The evolution of RUL prediction methodologies has seen a distinct shift from physics-based to data-driven paradigms. Early physics-based models, founded on equivalent circuits or electrochemical principles, offered high interpretability. Some approaches integrated physics-informed features to capture degradation across varied operational conditions, while others inferred degradation parameters linked to specific mechanisms, such as active material loss, to provide conservative RUL estimates [2–4]. With advancements in sensor and data storage technologies, data-driven methods became a primary research focus [5]. Initial techniques included two-stage prognostic methods employing health indicators and k-nearest neighbor classifiers, alongside ensemble algorithms that combined multiple models to improve predictive accuracy [6–8]. However, traditional statistical models have limitations in dealing with highly complex nonlinear processes such as battery degradation, so researchers have gradually turned to deep learning methods [9]. Furthermore, a significant body of research has focused on hybrid models to improve prognostic accuracy. These methods often integrate signal processing techniques, such as Variational Mode Decomposition (VMD), with deep learning models to separate global degradation trends from local fluctuations [10]. Other approaches combine probabilistic models, like Gaussian Process Regression (GPR) or Particle Filters (PF), to quantify uncertainty and fuse data from multiple sources [11,12]. Additionally, methods integrating optimization algorithms like Particle Swarm Optimization (PSO) with models such as Extreme Learning Machine (ELM) and Relevance Vector Machine (RVM) have been proposed to enhance feature selection and model parameter tuning [13]. The subsequent emergence of deep learning, particularly with architectures like Recurrent Neural Networks (RNNs) and their variants such as Long Short-Term Memory (LSTM) and Gated Recurrent Units (GRU), enabled effective modeling of long-term temporal dependencies inherent in battery aging [14,15]. To further refine performance, researchers have explored complex architectures incorporating self-attention mechanisms or hybrid models that fuse Temporal Convolutional Networks (TCNs) with GRUs to characterize both capacity regeneration and degradation trends [16].

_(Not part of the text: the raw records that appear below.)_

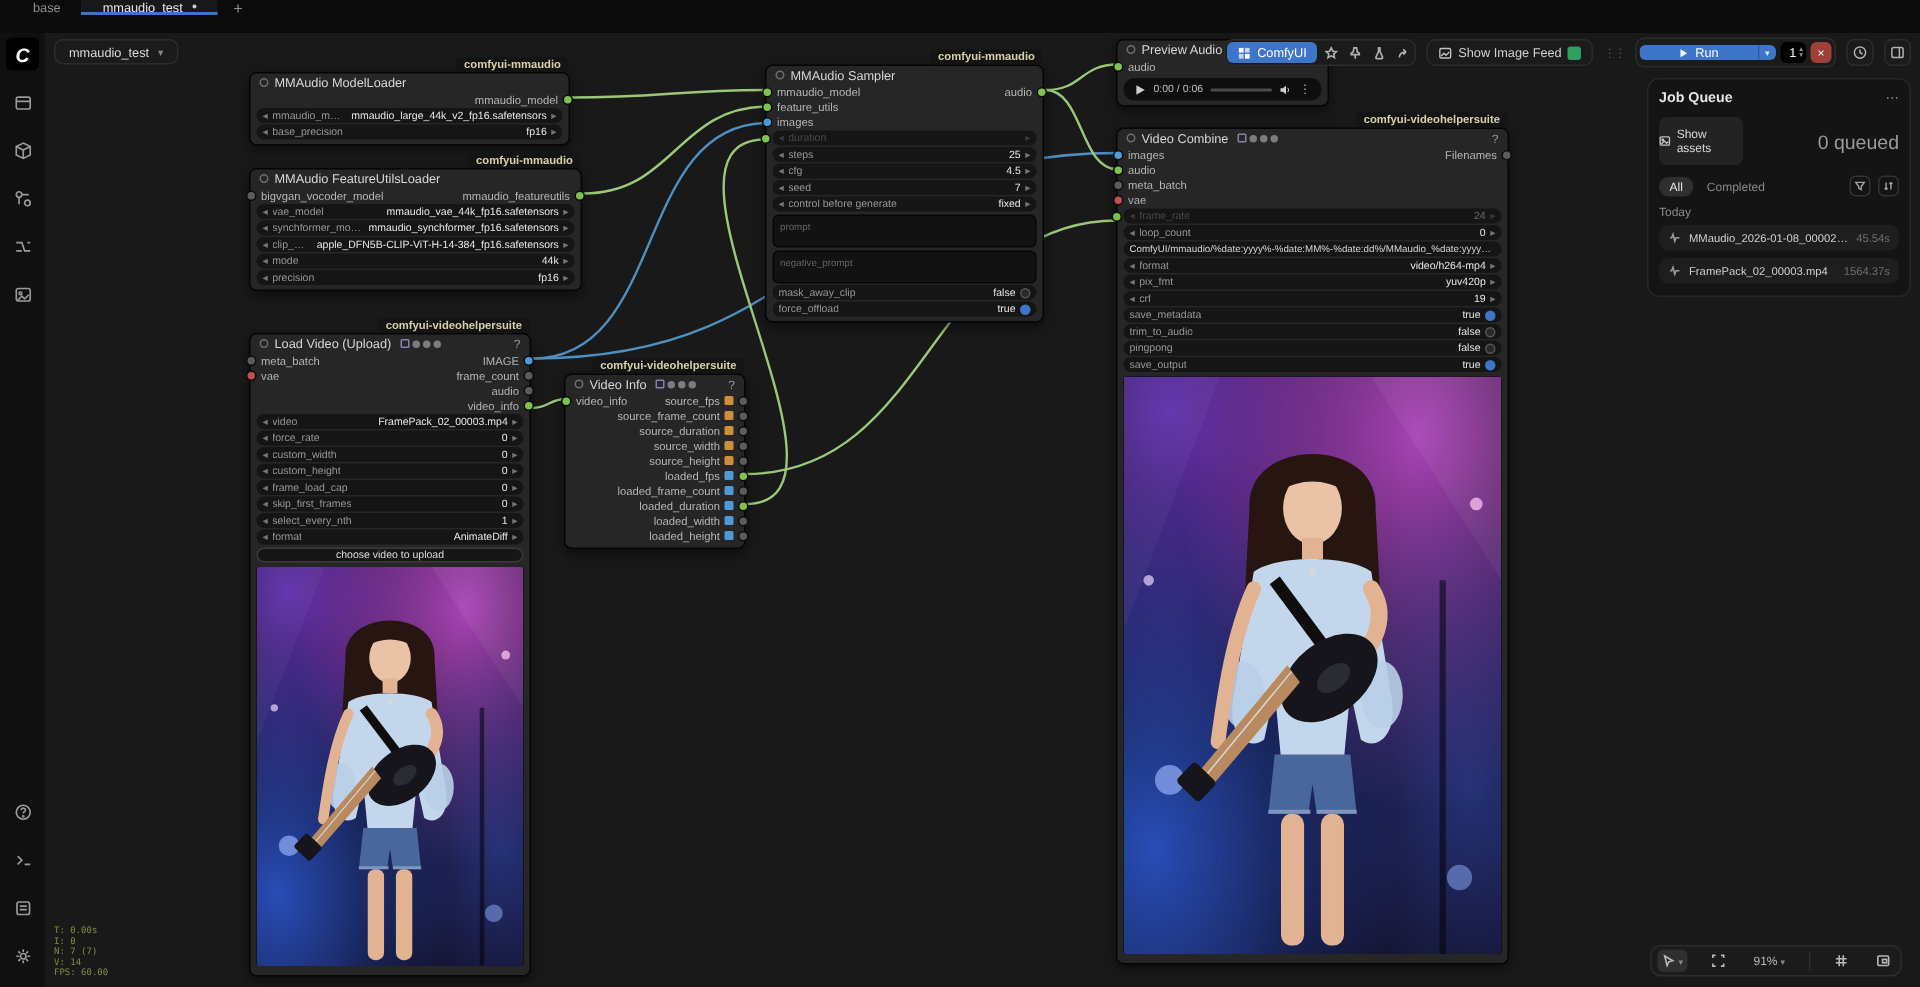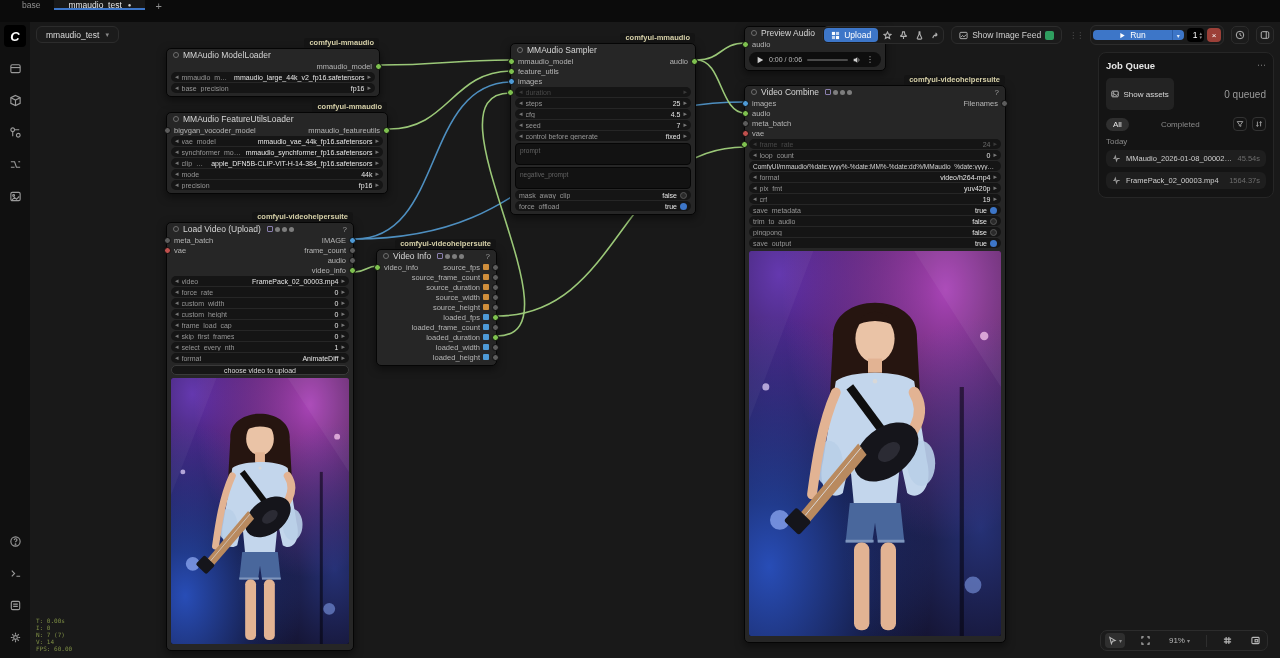"Upload" span { text: Upload -> ComfyUI }
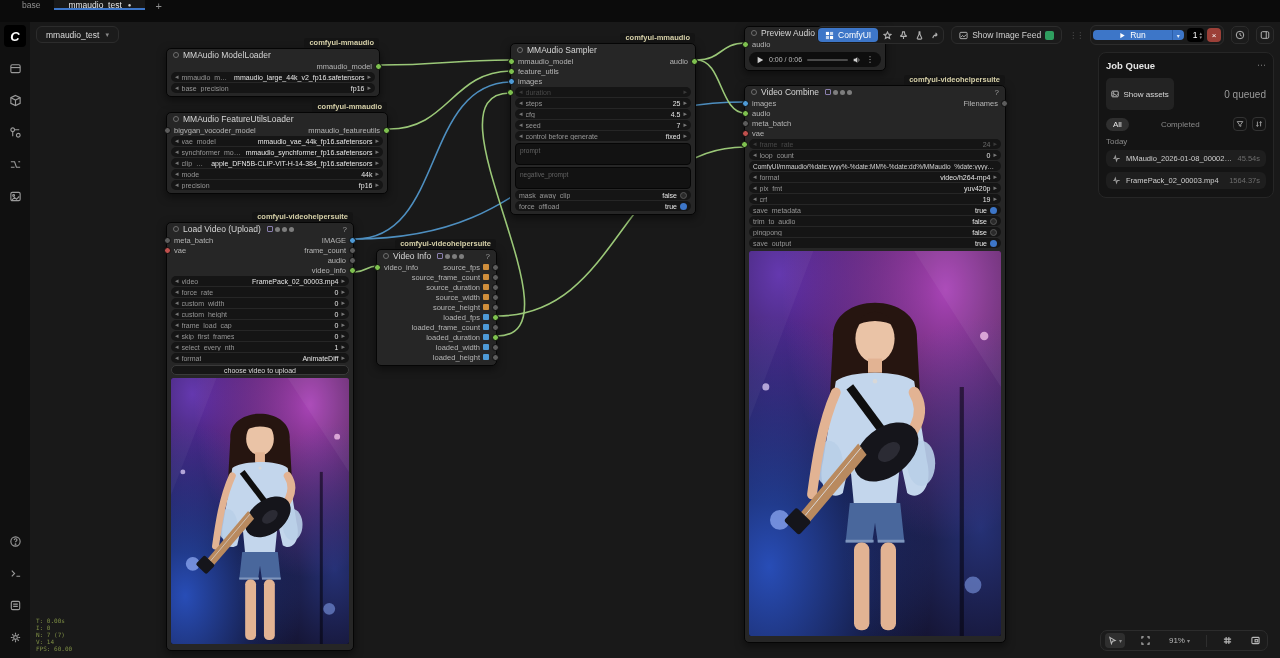"0 queued" .jq-queued { font-size: 10px -> 13px }
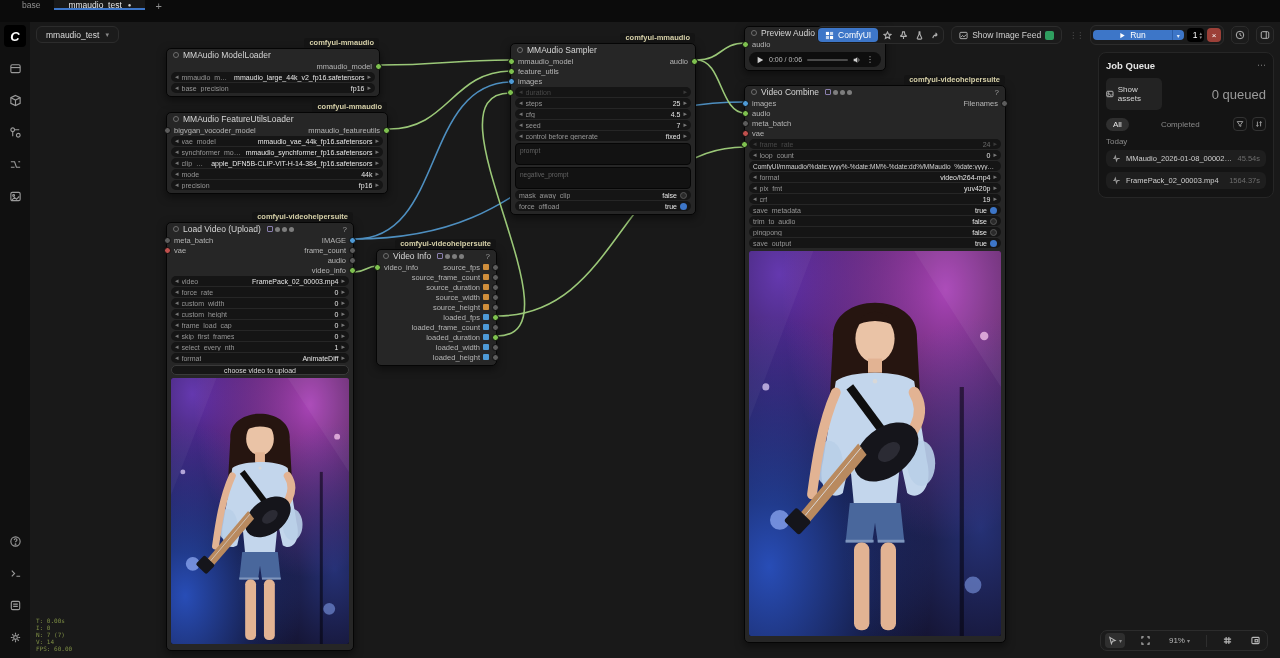"All" .jq-filters { gap: 25px -> 2px }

To manage the high dimensionality of sensor data within each battery cycle, a two-stage architecture involving feature extraction followed by sequential modeling has become a dominant paradigm. One-dimensional Convolutional Neural Networks (1D-CNNs) are frequently employed as front-end feature extractors to automatically learn local, aging-related patterns from raw time-series data [17]. This module is typically combined with a back-end sequential model, with CNN-LSTM and CNN-GRU representing classic and effective pairings for capturing both intra-cycle local features and inter-cycle long-term dependencies [18–23]. Recent work has extended this paradigm by integrating signal processing techniques like CEEMDAN prior to a CNN-BiLSTM model or by developing CNN-Transformer architectures [24–27]. Further innovations in model architecture, such as lightweight deformable networks, have also been proposed to reduce computational cost for deployment on edge devices [28].
Despite these advances, the robustness of such models is severely challenged by data incompleteness. Methodologies for handling irregular time series may be categorized as either data-level imputation or model processing [29]. Imputation techniques, which range from simple interpolation to more complex methods, seek to fill missing values but risk introducing artifacts or bias [30]. In contrast, model approaches modify the architecture to intrinsically accommodate irregular data. A notable solution in this domain is the use of continuous-time models based on Neural Ordinary Differential Equations (Neural ODEs). These models, including the ODE-RNN, conceptualize the evolution of a system’s hidden state as a continuous dynamical process, enabling state estimation at any arbitrary time point and naturally handling asynchronous observations. This principle has been successfully applied to diverse fields such as human motion prediction and dynamic graph representation [31–35].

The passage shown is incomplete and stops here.